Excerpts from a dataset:

+===+

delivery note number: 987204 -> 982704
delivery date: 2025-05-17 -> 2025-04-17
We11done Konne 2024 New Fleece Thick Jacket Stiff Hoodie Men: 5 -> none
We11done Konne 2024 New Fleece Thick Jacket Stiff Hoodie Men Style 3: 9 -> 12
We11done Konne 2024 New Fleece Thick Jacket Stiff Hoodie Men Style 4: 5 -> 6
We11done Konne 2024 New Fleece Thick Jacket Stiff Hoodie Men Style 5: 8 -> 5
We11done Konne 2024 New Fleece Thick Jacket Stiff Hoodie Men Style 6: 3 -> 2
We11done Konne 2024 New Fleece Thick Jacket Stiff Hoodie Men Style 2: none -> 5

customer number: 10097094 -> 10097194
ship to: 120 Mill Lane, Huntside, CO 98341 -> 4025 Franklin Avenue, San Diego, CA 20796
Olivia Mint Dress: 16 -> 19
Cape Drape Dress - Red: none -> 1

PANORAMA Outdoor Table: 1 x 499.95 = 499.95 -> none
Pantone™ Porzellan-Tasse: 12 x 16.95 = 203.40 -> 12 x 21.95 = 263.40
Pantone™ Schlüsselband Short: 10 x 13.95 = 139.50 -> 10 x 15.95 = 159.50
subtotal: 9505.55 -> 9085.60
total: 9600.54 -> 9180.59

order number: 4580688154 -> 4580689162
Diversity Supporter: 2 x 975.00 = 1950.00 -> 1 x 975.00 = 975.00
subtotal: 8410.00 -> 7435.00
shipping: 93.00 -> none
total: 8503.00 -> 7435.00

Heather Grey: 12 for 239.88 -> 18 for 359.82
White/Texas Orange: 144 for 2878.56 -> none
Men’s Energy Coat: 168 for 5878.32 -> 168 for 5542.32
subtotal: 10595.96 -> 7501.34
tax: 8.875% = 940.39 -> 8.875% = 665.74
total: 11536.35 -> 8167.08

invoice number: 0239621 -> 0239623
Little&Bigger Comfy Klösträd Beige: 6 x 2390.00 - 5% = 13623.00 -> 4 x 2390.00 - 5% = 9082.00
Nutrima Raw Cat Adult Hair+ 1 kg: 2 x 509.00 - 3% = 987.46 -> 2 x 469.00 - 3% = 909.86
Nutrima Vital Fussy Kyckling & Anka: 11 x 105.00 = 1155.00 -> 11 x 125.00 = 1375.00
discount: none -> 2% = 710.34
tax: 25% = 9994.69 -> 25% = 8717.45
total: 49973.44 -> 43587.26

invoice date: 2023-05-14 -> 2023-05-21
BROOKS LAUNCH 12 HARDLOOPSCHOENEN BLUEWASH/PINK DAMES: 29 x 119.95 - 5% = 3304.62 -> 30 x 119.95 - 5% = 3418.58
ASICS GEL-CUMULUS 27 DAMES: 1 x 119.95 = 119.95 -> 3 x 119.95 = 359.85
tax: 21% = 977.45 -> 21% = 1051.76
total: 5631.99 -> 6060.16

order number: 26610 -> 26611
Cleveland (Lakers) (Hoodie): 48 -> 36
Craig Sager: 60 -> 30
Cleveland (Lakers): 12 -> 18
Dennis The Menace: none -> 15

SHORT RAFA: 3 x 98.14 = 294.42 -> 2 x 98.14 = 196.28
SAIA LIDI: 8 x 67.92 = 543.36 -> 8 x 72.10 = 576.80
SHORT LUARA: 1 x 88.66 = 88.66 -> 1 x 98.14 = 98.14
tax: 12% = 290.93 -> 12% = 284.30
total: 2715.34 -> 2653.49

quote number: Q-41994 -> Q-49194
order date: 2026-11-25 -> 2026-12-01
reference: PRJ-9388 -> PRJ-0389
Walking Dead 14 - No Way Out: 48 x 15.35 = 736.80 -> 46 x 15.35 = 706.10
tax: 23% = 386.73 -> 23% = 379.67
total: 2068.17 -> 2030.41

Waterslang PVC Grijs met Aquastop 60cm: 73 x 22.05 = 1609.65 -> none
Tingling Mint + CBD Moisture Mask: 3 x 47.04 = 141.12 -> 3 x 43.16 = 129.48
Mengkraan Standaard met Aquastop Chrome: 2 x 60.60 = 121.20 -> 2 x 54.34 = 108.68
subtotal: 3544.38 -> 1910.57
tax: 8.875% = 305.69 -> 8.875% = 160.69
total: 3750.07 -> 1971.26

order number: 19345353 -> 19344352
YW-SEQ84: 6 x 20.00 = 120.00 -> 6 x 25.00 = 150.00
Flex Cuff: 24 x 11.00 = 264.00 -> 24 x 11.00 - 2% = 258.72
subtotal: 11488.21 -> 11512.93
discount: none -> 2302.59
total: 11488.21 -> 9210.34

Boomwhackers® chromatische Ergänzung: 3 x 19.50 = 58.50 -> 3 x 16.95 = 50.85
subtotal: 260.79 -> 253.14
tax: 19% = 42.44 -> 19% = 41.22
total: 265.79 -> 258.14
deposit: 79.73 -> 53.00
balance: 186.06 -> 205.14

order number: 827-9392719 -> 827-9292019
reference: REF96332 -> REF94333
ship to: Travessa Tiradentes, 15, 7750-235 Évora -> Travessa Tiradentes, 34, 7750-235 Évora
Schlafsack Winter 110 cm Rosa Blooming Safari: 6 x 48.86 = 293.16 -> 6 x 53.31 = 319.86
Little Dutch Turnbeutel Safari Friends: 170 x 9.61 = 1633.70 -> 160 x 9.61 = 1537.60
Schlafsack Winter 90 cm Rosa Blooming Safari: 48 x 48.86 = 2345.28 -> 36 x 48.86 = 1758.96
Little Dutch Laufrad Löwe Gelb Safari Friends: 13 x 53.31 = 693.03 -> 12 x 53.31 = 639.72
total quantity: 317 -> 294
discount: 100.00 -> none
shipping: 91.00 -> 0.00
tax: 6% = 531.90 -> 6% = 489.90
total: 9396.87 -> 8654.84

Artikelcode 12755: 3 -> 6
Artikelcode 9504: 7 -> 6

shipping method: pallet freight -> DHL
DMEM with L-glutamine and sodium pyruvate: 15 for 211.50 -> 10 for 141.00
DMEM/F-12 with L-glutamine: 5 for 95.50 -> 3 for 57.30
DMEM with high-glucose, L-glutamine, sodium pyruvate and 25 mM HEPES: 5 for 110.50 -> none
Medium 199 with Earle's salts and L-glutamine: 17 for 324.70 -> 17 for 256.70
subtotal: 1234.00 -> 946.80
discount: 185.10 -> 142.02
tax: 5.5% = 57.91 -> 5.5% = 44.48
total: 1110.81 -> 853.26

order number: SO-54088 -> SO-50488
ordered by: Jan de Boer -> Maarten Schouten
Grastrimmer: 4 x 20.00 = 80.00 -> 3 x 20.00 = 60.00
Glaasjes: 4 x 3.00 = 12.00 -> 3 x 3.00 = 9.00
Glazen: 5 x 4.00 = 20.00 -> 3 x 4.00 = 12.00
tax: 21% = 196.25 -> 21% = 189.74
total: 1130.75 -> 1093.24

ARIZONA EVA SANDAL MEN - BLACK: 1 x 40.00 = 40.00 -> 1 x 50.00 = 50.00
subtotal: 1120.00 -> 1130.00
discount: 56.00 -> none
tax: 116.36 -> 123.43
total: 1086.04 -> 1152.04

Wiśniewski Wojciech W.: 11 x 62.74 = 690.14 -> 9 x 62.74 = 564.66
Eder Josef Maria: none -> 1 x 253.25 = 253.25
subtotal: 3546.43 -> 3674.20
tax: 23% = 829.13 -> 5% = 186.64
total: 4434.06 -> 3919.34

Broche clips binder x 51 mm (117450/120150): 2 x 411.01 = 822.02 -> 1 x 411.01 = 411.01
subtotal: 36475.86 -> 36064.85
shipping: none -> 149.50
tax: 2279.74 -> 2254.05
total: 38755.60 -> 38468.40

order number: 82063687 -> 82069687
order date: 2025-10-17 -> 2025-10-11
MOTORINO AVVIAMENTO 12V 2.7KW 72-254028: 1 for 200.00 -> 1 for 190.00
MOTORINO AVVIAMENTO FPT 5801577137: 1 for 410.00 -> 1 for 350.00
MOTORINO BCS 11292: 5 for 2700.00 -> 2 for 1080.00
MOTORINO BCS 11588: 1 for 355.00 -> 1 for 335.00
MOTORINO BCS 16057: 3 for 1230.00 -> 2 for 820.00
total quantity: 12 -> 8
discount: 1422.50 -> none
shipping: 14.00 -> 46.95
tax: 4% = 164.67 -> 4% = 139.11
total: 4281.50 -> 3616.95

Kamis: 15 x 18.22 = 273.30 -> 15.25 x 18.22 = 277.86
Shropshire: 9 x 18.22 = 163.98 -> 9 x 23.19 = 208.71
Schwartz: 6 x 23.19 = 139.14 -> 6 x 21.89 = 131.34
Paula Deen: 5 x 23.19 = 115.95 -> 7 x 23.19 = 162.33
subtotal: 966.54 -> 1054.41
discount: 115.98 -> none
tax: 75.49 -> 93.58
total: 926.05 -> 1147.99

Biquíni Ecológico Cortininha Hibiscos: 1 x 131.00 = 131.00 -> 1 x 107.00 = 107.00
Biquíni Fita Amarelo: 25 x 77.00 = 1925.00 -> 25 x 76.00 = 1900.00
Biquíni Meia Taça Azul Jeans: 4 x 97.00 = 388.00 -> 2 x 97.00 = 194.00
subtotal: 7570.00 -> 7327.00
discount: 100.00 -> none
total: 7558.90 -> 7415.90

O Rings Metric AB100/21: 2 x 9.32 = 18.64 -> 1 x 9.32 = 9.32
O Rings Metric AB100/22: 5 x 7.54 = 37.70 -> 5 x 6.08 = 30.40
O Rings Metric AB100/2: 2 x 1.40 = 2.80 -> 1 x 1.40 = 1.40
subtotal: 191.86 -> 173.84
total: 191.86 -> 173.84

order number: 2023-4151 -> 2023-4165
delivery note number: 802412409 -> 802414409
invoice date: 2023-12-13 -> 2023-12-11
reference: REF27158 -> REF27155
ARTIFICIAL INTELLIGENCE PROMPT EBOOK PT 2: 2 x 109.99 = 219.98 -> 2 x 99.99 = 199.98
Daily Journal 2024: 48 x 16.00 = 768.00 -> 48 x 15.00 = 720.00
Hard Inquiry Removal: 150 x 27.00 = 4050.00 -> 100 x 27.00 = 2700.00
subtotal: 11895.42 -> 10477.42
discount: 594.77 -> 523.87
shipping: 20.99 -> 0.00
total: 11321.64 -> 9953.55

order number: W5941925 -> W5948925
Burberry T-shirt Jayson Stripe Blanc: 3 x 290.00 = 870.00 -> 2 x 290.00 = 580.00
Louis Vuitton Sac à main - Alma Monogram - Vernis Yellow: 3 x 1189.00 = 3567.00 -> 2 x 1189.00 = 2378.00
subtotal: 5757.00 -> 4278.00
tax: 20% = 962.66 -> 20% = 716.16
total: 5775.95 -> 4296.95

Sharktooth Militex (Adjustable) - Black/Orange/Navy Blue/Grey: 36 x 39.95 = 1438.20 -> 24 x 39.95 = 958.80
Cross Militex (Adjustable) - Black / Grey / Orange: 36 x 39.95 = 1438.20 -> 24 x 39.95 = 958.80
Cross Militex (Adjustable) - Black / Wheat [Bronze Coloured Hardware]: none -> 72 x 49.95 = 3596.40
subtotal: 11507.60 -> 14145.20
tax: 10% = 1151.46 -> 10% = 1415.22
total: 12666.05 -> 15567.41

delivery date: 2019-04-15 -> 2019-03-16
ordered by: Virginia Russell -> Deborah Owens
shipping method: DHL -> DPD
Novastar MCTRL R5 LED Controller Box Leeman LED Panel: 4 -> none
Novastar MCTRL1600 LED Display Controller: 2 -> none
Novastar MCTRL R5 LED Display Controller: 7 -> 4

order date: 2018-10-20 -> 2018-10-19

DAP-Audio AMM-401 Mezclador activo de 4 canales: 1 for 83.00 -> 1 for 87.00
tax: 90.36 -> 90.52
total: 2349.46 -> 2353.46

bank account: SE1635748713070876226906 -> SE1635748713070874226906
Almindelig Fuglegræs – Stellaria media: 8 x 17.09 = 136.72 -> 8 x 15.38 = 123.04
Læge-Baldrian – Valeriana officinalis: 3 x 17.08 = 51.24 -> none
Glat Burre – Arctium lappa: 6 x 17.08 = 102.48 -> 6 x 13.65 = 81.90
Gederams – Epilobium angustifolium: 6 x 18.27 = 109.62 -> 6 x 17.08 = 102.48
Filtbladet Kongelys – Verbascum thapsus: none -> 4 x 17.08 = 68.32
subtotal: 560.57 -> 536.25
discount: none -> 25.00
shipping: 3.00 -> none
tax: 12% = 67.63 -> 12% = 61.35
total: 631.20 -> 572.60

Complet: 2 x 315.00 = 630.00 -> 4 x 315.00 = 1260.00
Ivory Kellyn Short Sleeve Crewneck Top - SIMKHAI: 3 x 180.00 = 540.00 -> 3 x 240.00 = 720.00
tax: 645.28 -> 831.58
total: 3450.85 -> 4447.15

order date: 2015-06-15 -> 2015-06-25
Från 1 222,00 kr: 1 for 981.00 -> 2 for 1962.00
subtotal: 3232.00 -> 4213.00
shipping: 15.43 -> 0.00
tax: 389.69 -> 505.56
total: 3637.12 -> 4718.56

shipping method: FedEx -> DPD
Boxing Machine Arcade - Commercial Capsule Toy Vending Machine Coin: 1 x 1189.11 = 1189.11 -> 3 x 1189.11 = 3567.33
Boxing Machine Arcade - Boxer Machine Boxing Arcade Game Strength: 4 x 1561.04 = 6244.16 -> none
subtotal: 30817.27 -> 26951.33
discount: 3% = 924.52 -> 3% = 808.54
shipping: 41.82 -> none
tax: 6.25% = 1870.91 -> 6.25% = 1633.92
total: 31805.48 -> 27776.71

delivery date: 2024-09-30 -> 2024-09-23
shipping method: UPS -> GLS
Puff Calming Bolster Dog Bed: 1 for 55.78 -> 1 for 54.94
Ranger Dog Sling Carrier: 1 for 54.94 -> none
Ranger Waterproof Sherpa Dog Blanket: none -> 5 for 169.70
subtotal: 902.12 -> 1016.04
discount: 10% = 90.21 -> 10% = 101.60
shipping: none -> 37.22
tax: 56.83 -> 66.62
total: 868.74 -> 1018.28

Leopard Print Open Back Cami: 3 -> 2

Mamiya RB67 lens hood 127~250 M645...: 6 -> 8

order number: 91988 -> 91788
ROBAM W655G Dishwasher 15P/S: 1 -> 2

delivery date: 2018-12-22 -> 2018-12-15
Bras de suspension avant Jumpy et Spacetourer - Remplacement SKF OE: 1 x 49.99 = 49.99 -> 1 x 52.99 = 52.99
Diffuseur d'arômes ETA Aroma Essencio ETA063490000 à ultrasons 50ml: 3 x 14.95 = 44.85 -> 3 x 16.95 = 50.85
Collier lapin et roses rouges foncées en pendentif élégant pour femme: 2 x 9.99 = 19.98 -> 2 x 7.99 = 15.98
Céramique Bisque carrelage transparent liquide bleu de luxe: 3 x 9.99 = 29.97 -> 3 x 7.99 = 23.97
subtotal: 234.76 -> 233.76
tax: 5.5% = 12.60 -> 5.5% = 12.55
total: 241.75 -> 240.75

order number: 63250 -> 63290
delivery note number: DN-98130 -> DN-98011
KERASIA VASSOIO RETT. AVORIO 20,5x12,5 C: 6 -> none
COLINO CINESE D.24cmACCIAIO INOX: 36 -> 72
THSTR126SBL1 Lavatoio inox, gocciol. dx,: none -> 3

+===+

## WHAT YOU NEED TO DO
For this task, write out exactly the lines of the entries above, starting at the line with "subtotal: 234.76 -> 233.76" and ending at the line with "COLINO CINESE D.24cmACCIAIO INOX: 36 -> 72", both included, and no others.

## RESULT OF THIS TASK
subtotal: 234.76 -> 233.76
tax: 5.5% = 12.60 -> 5.5% = 12.55
total: 241.75 -> 240.75

order number: 63250 -> 63290
delivery note number: DN-98130 -> DN-98011
KERASIA VASSOIO RETT. AVORIO 20,5x12,5 C: 6 -> none
COLINO CINESE D.24cmACCIAIO INOX: 36 -> 72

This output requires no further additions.